CybOXProject / python-cybox

A Python library for parsing, manipulating, and generating CybOX content.
http://cybox.readthedocs.org/
BSD 3-Clause "New" or "Revised" License
77 stars 42 forks source link

Python 3: ByteRuns #293

Open dilyanpalauzov opened 7 years ago

dilyanpalauzov commented 7 years ago

What is the right way to generate byte_runs with python3?

import cybox.common
import cybox.objects.file_object

file_object = cybox.objects.file_object.File()
file_object.byte_runs = cybox.common.ByteRuns()
file_object.byte_runs.byte_run = cybox.common.ByteRun()

with open('/bin/ls', 'rb') as f:
    file_object.byte_runs.byte_run[0].byte_run_data = f.read()

with open('test', 'wb') as f:
    f.write(file_object.to_xml())

creates <cyboxCommon:Byte_Run_Data>b'\x7fELF\x02\x01\x01\....\x00\x00\x00'</cyboxCommon:Byte_Run_Data>

but I would expect CDATA, no b'...' and no \x00.

gtback commented 7 years ago

Hi, @dilyanpalauzov, thanks for the question.

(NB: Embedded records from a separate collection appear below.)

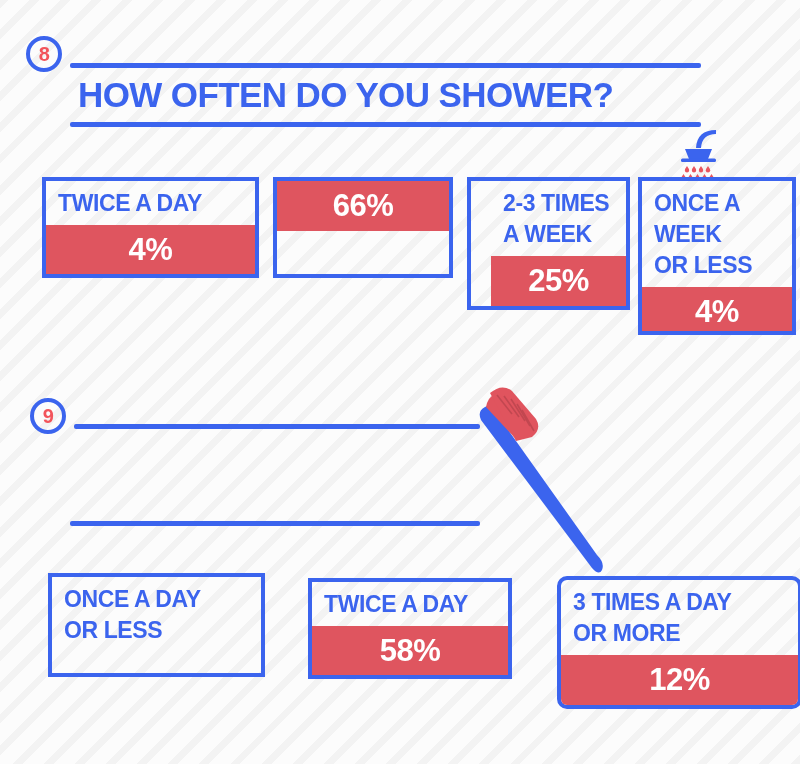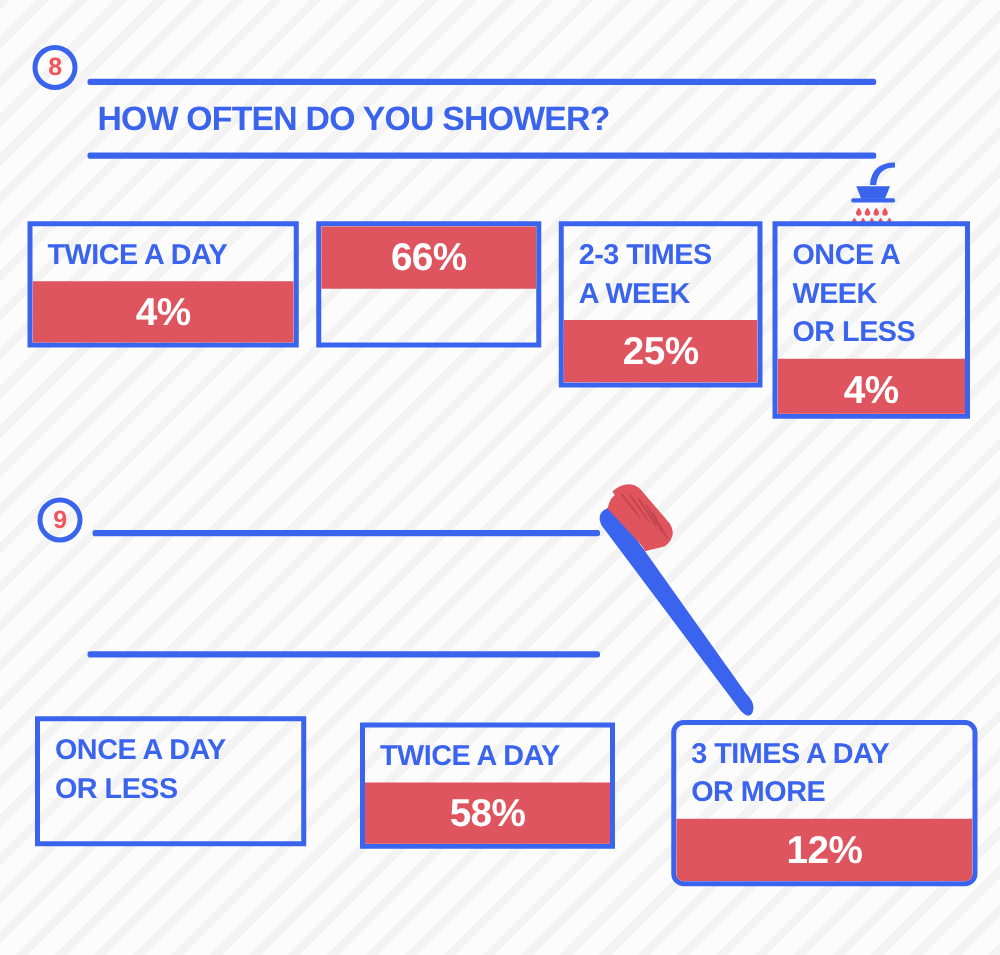"HOW OFTEN DO YOU SHOWER?" .heading { font-size: 27px -> 35px }
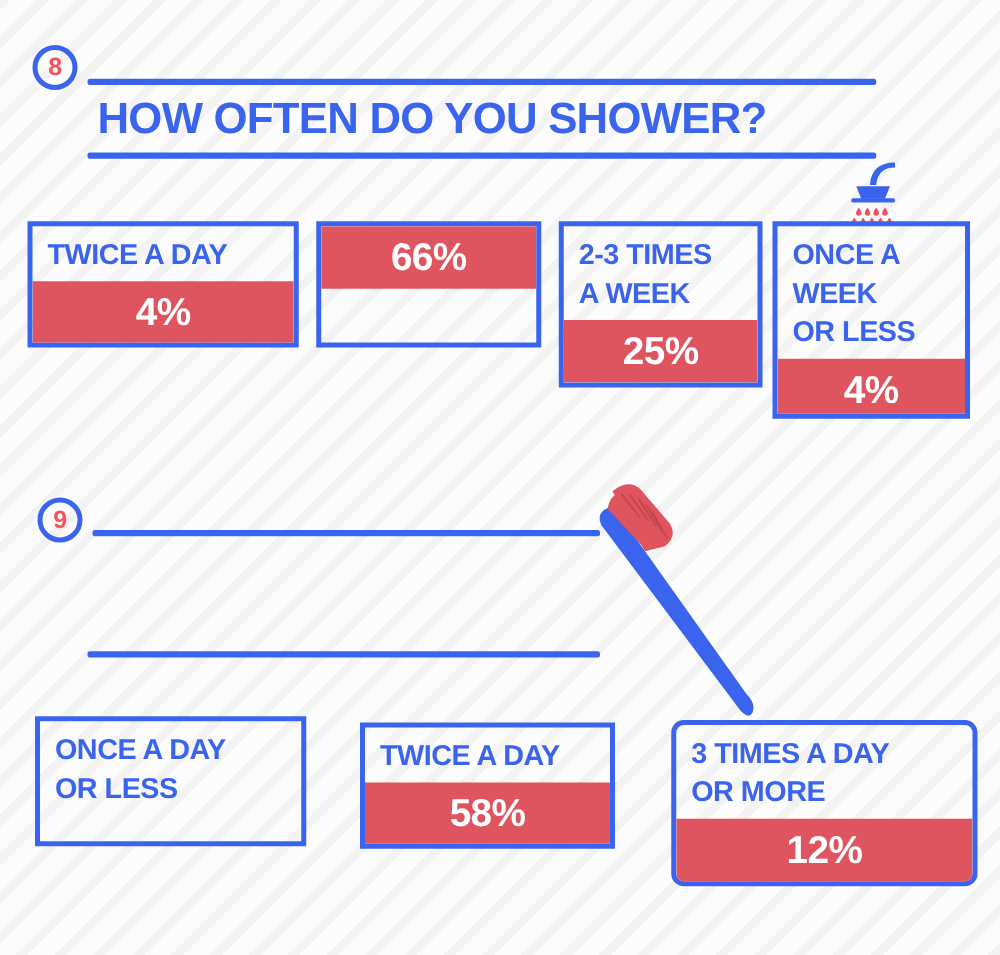"TWICE A DAY" .stat-box { margin-left: none -> 20px }
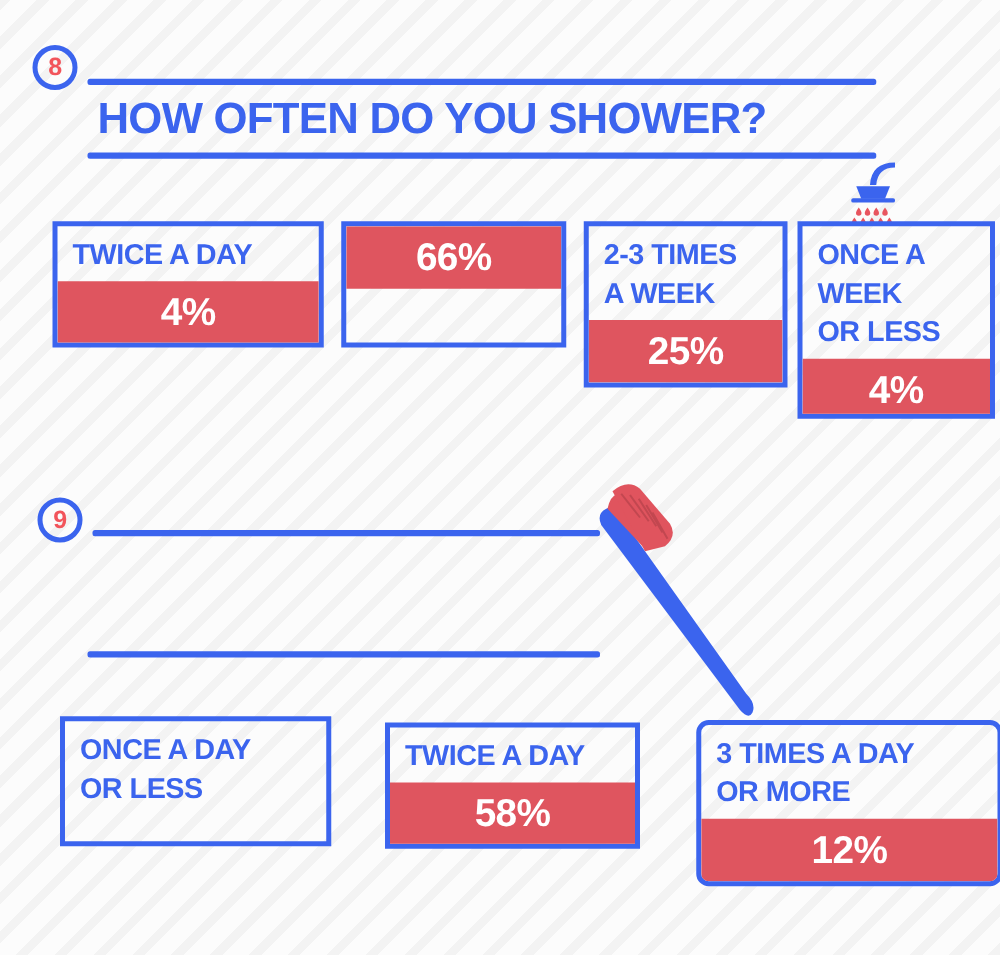"2-3 TIMES" div.stat-box { padding-left: none -> 20px }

The Byte_Run_Data field is not one of the more frequently used fields in CybOX (in my experience), and is not restricted (it uses xs:anyType) so I don't know how people are using it in practice. XML doesn't allow native NULL bytes (\x00) even with the numeric reference &#0; . The latter is valid in a CDATA block, but I'm not clear whether it is interpreted as a NULL or the literal characters &, #, 0, and ;. So you might need to do something like base64-encoding the data anyway.

For types that we explicitly expect to need a CDATA wrapper (like an HTML email message), we explicitly add the wrapper in the bindings. We can certainly do that in for Byte Run Data, too, as well as adding any metadata to show how the data is encoded (for example, Base64). The b'...' wrapper should definitely not be there (and is an artifact of Python 3). Regardless of what we do to encode the data, we'll also need python-cybox to be able to decode the Byte Run XML back into raw data when parsing.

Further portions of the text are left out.